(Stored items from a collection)
_ _ _ _

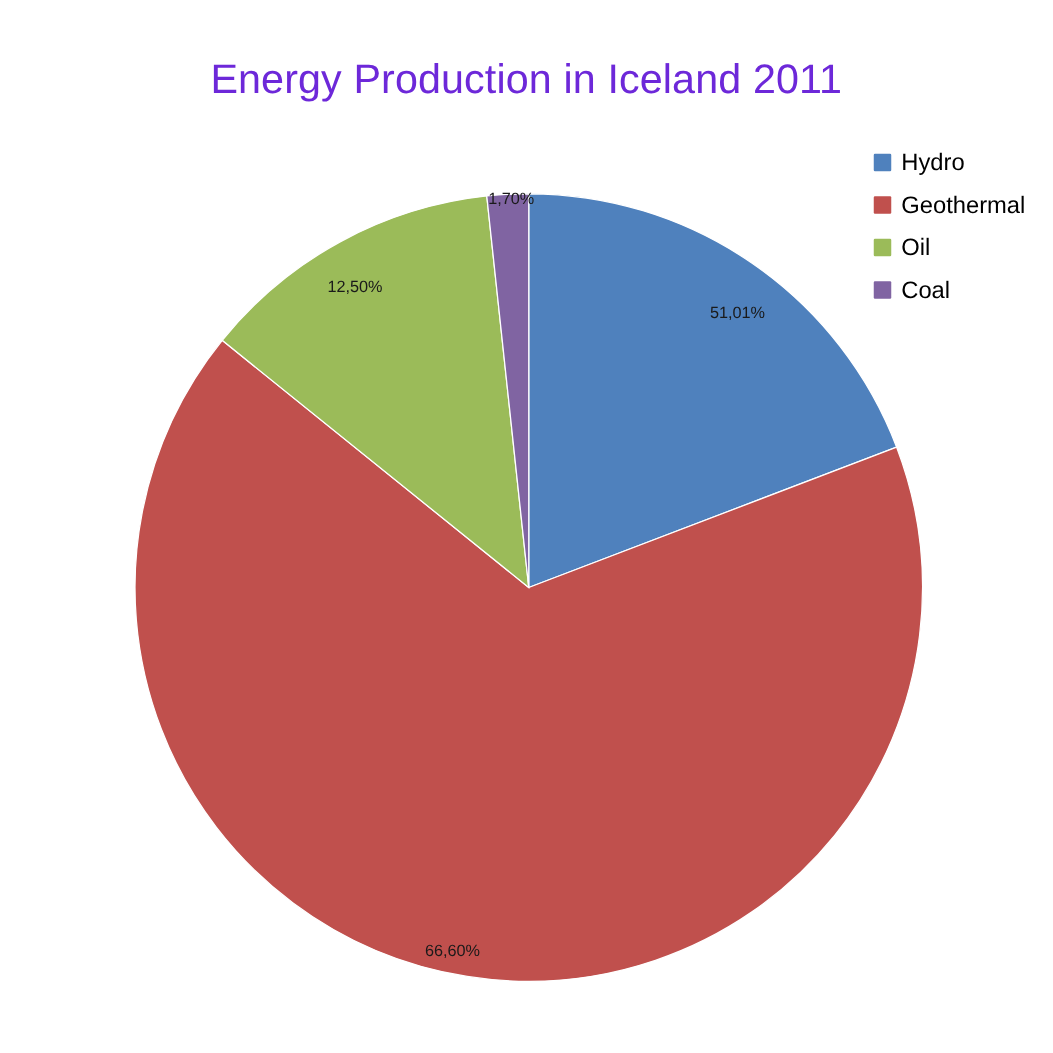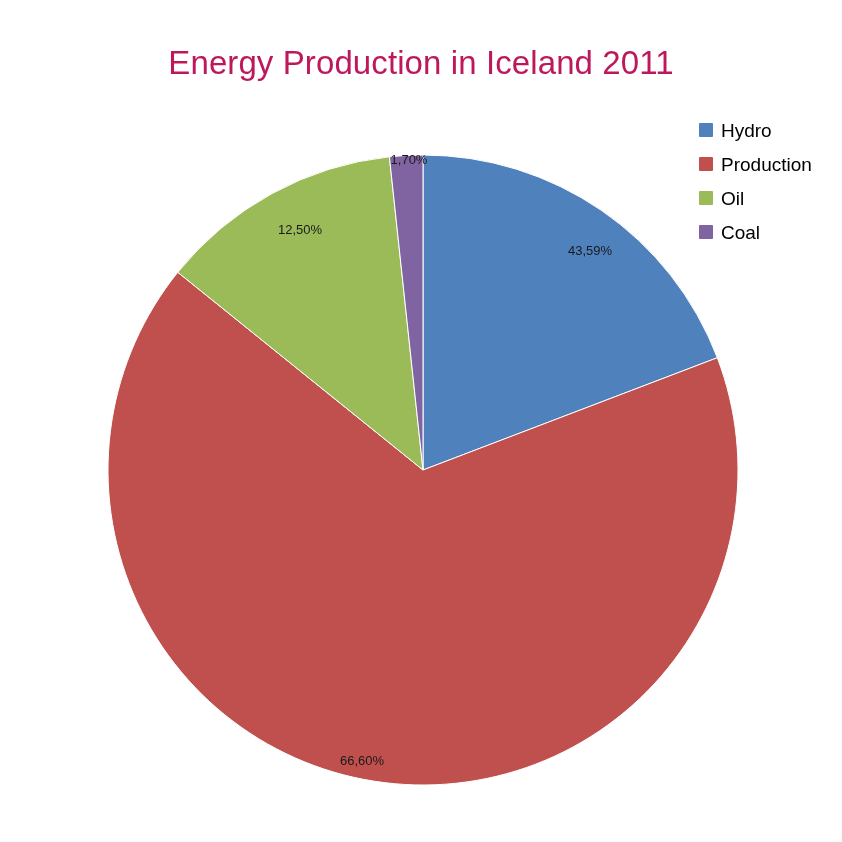--- a/index.html
+++ b/index.html
@@ -25,21 +25,21 @@
   
   .chart-title {
     position: absolute;
     left: 0;
     top: 44px;
     width: 842px;
     text-align: center;
     font-family: "Liberation Sans", "DejaVu Sans", sans-serif;
     font-size: 33px;
     font-weight: 400;
-    color: #be185d;
+    color: #6d28d9;
     letter-spacing: 0.1px;
     white-space: nowrap;
   }
 
   
   .plot-area {
     position: absolute;
     left: 108px;
     top: 155px;
     width: 630px;
@@ -105,34 +105,34 @@
       <g id="pie-slices">
           <path d="M 315 315 L 315.000 0.000 A 315 315 0 0 1 609.314 202.730 Z" fill="#4f81bd" stroke="#ffffff" stroke-width="1"></path>
           <path d="M 315 315 L 609.314 202.730 A 315 315 0 1 1 69.784 117.277 Z" fill="#c0504d" stroke="#ffffff" stroke-width="1"></path>
           <path d="M 315 315 L 69.784 117.277 A 315 315 0 0 1 281.417 1.795 Z" fill="#9bbb59" stroke="#ffffff" stroke-width="1"></path>
           <path d="M 315 315 L 281.417 1.795 A 315 315 0 0 1 315.000 0.000 Z" fill="#8064a2" stroke="#ffffff" stroke-width="1"></path>
         </g>
     </svg>
   </div>
 
   <div id="slice-labels">
-      <div class="slice-label" style="left: 590px; top: 235px;">43,59%</div>
+      <div class="slice-label" style="left: 590px; top: 235px;">51,01%</div>
       <div class="slice-label" style="left: 362px; top: 745px;">66,60%</div>
-      <div class="slice-label" style="left: 300px; top: 214px;">12,50%</div>
+      <div class="slice-label" style="left: 284px; top: 214px;">12,50%</div>
       <div class="slice-label" style="left: 409px; top: 144px;">1,70%</div>
     </div>
 
   <div class="legend">
     <div class="legend-item">
       <span class="legend-swatch" style="background: rgb(79, 129, 189);"></span>
       <span class="legend-label">Hydro</span>
     </div>
     <div class="legend-item">
       <span class="legend-swatch" style="background: rgb(192, 80, 77);"></span>
-      <span class="legend-label">Production</span>
+      <span class="legend-label">Geothermal</span>
     </div>
     <div class="legend-item">
       <span class="legend-swatch" style="background: rgb(155, 187, 89);"></span>
       <span class="legend-label">Oil</span>
     </div>
     <div class="legend-item">
       <span class="legend-swatch" style="background: rgb(128, 100, 162);"></span>
       <span class="legend-label">Coal</span>
     </div>
   </div>

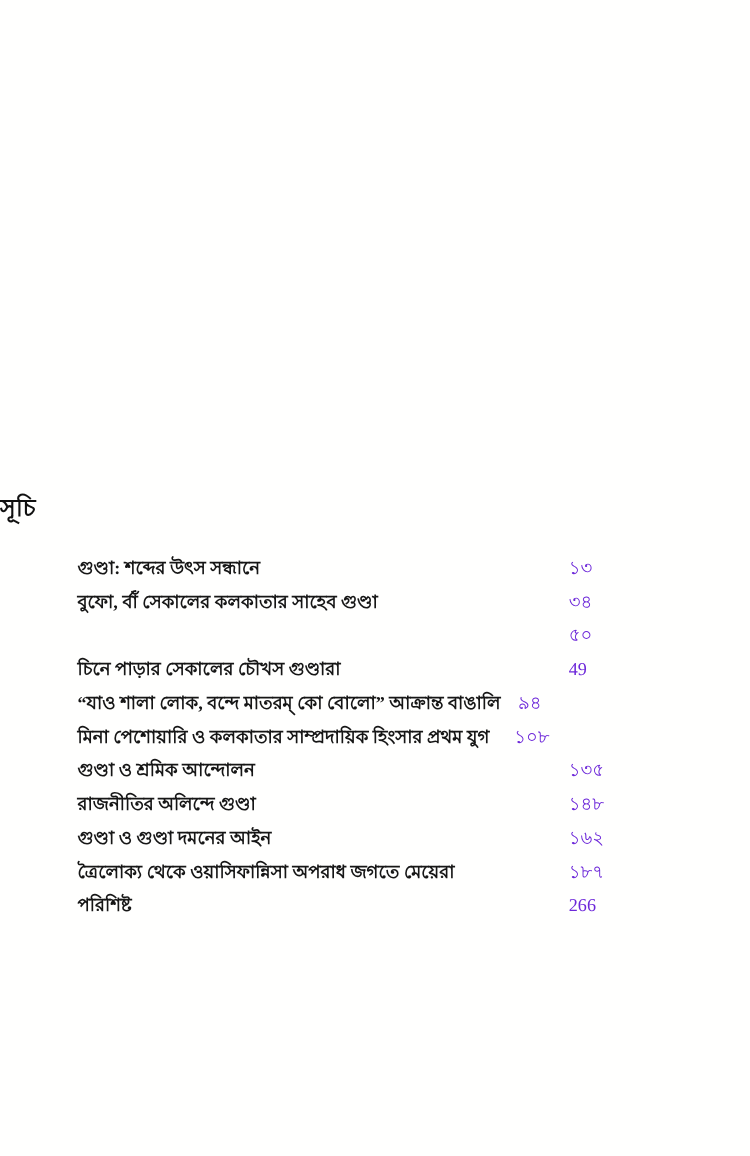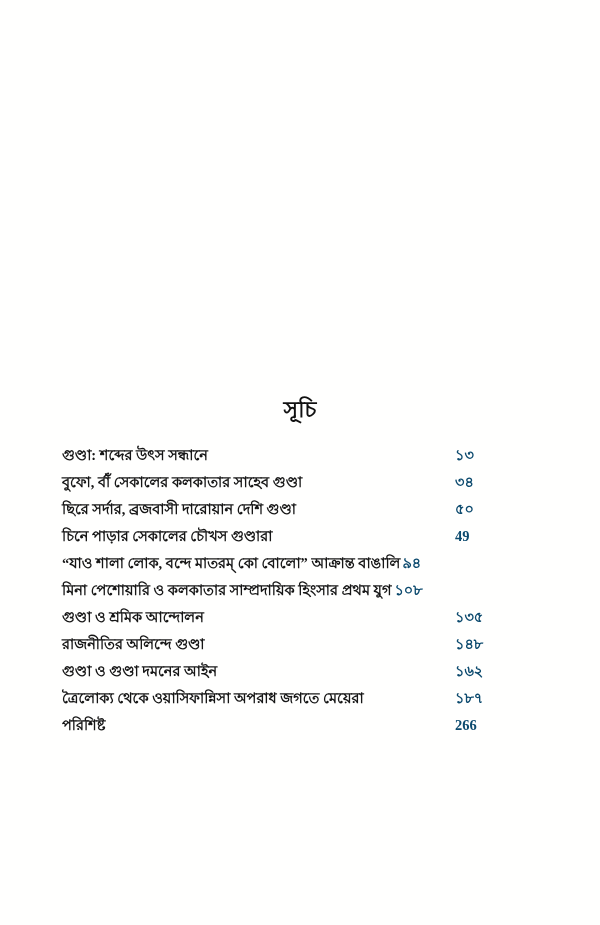--- a/index.html
+++ b/index.html
@@ -23,22 +23,21 @@
     background: #fffffe;
     box-sizing: border-box;
   }
 
   
   .toc-title {
     position: absolute;
     top: 398px;
     left: 0;
     width: 600px;
-    text-align: center;
-    font-size: 22px;
+    font-size: 19px;
     font-weight: 700;
     letter-spacing: 0.2px;
     color: #111111;
     line-height: 1.05;
   }
 
   
   .toc-list {
     position: absolute;
     top: 442px;
@@ -59,34 +58,34 @@
   .toc-entry {
     display: inline-block;
     vertical-align: baseline;
   }
 
   .toc-page {
     position: absolute;
     left: 393px;
     top: 0;
     font-size: 14.5px;
-    font-weight: 700;
-    color: #0c4a6e;
+    font-weight: 400;
+    color: #6d28d9;
   }
 
   
   .toc-row.tight .toc-page {
     position: static;
     display: inline-block;
-    margin-left: 2px;
+    margin-left: 14px;
   }
   .toc-row.near .toc-page {
     position: static;
     display: inline-block;
-    margin-left: 3px;
+    margin-left: 20px;
   }
 </style>
 </head>
 <body>
 
 <div class="page">
 
   <div class="toc-title">সূচি</div>
 
   <div class="toc-list">
@@ -96,21 +95,20 @@
       <span class="toc-page">১৩</span>
     </div>
 
 
     <div class="toc-row">
       <span class="toc-entry">বুফো, র্বাঁ সেকালের কলকাতার সাহেব গুণ্ডা</span>
       <span class="toc-page">৩৪</span>
     </div>
 
     <div class="toc-row">
-      <span class="toc-entry">ছিরে সর্দার, ব্রজবাসী দারোয়ান দেশি গুণ্ডা</span>
       <span class="toc-page">৫০</span>
     </div>
 
     <div class="toc-row">
       <span class="toc-entry">চিনে পাড়ার সেকালের চৌখস গুণ্ডারা</span>
       <span class="toc-page">49</span>
     </div>
 
     <div class="toc-row tight">
       <span class="toc-entry">“যাও শালা লোক, বন্দে মাতরম্ কো বোলো” আক্রান্ত বাঙালি</span><span class="toc-page">৯৪</span>

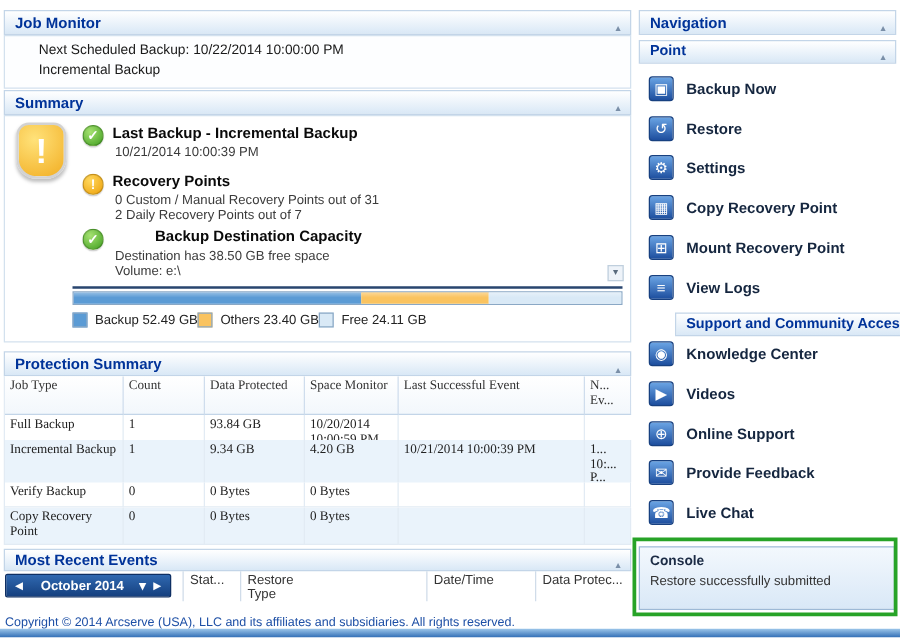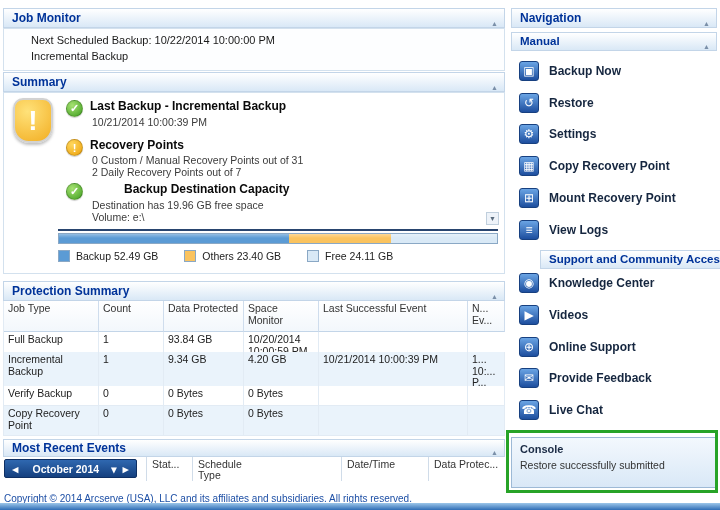--- a/index.html
+++ b/index.html
@@ -37,32 +37,32 @@
     border:1px solid rgba(0,0,0,.18); box-shadow:0 1px 1px rgba(0,0,0,.2);
   }
   .sicon.ok  { background:radial-gradient(circle at 35% 30%, #a6e272, #3f9e1f); }
   .sicon.warn{ background:radial-gradient(circle at 35% 30%, #ffd85e, #eda009); }
   .sum-title { position:absolute; font-size:12px; font-weight:bold; color:#0a0a0a; }
   .sum-line  { position:absolute; font-size:10.5px; color:#3b3b3b; }
 
   .bar-topline { position:absolute; left:58px; top:229px; width:440px; height:2px; background:#29456f; }
   .capbar { position:absolute; left:58px; top:233px; width:440px; height:11px; display:flex; border:1px solid #8aa8c5; background:#fff; }
   .seg { height:100%; }
-  .legend { position:absolute; left:58px; top:250px; display:flex; gap:26px; font-size:10.5px; color:#222; align-items:center; }
+  .legend { position:absolute; left:58px; top:250px; display:flex; font-size:10.5px; color:#222; align-items:center; }
   .lg-item { display:flex; align-items:center; gap:6px; }
   .lg-swatch { width:12px; height:12px; border:1px solid #8aa8c5; display:inline-block; }
 
   .scrollbtn {
     position:absolute; left:486px; top:212px; width:13px; height:13px;
     background:#eef3f9; border:1px solid #c0cfdd; color:#5a6b7d;
     font-size:7px; display:flex; align-items:center; justify-content:center; cursor:pointer;
   }
 
   
-  .ptable { position:absolute; left:3px; top:301px; width:502px; font-size:10.5px; color:#222; border-left:1px solid #e2ebf4; }
+  .ptable { position:absolute; left:3px; top:301px; width:502px; font-size:10.5px; color:#222; border-left:1px solid #e2ebf4;font-family:Liberation Serif, serif; }
   .prow { display:grid; grid-template-columns:95px 65px 80px 75px 149px 37px; overflow:hidden; }
   .pcell { padding:2px 4px; border-right:1px solid #e2ebf4; border-bottom:1px solid #e2ebf4; white-space:pre-line; line-height:11.5px; }
   .phead-row { height:31px; background:linear-gradient(#ffffff,#f2f7fc); }
   .phead-row .pcell { color:#333; border-right:1px solid #cfdded; border-bottom:1px solid #c3d5e8; }
   .h20 { height:20px; } .h34 { height:34px; } .h30 { height:30px; }
   .alt { background:#eaf3fb; }
 
   
   .calbtn {
     position:absolute; left:4px; top:459px; width:133px; height:19px;
@@ -124,21 +124,21 @@
   <div class="sum-title" style="left:90px; top:99px;">Last Backup - Incremental Backup</div>
   <div class="sum-line" style="left:92px; top:116px;">10/21/2014 10:00:39 PM</div>
 
   <div class="sicon warn" style="left:66px; top:139px;">!</div>
   <div class="sum-title" style="left:90px; top:138px;">Recovery Points</div>
   <div class="sum-line" style="left:92px; top:154px;">0 Custom / Manual Recovery Points out of 31</div>
   <div class="sum-line" style="left:92px; top:166px;">2 Daily Recovery Points out of 7</div>
 
   <div class="sicon ok" style="left:66px; top:183px;">✓</div>
   <div class="sum-title" style="left:90px; top:182px;padding-left:34px;">Backup Destination Capacity</div>
-  <div class="sum-line" style="left:92px; top:199px;">Destination has 19.96 GB free space</div>
+  <div class="sum-line" style="left:92px; top:199px;">Destination has 38.50 GB free space</div>
   <div class="sum-line" style="left:92px; top:211px;">Volume: e:\</div>
 
   <div class="scrollbtn">
       <span>▼</span>
     </div>
 
   <div class="bar-topline"></div>
   <div class="capbar">
       <div class="seg" style="width: 52.49%; background: linear-gradient(rgba(255, 255, 255, 0.35), rgba(255, 255, 255, 0) 45%), rgb(91, 155, 213);"></div>
       <div class="seg" style="width: 23.4%; background: linear-gradient(rgba(255, 255, 255, 0.35), rgba(255, 255, 255, 0) 45%), rgb(250, 195, 95);"></div>
@@ -215,34 +215,34 @@
   </div>
 
   <div class="calbtn">
     <span>◄</span>
     <span class="mid">October 2014</span>
     <span>▾</span>
     <span>►</span>
   </div>
 
   <div class="ehead" style="left:146px; width:44px;">Stat...</div>
-  <div class="ehead" style="left:192px; width:56px;">Schedule Type</div>
+  <div class="ehead" style="left:192px; width:56px;">Restore Type</div>
   <div class="ehead" style="left:428px; width:76px;">Data Protec...</div>
   <div class="ehead" style="left:341px; width:85px;">Date/Time</div>
 
   <div class="copyright">Copyright © 2014 Arcserve (USA), LLC and its affiliates and subsidiaries. All rights reserved.</div>
   <div class="bottombar"></div>
 
   <div class="phead right-w" style="top:8px">
     <span>Navigation</span>
     <span class="arrow">▲</span>
   </div>
 
   <div class="phead right-w" style="top:32px; height:19px; line-height:17px; font-size:11.5px;">
-    <span>Manual</span>
+    <span>Point</span>
     <span class="arrow" style="top:5px">▲</span>
   </div>
 
   <div class="navitem" style="top:60px">
     <span class="navicon">▣</span>
     <span class="navlabel">Backup Now</span>
   </div>
   <div class="navitem" style="top:92px">
     <span class="navicon">↺</span>
     <span class="navlabel">Restore</span>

_ _ _ _

▶ [What you have to do] A complete answer gives every line of the data that includes "free".

▶ [Output]
-  <div class="sum-line" style="left:92px; top:199px;">Destination has 19.96 GB free space</div>
+  <div class="sum-line" style="left:92px; top:199px;">Destination has 38.50 GB free space</div>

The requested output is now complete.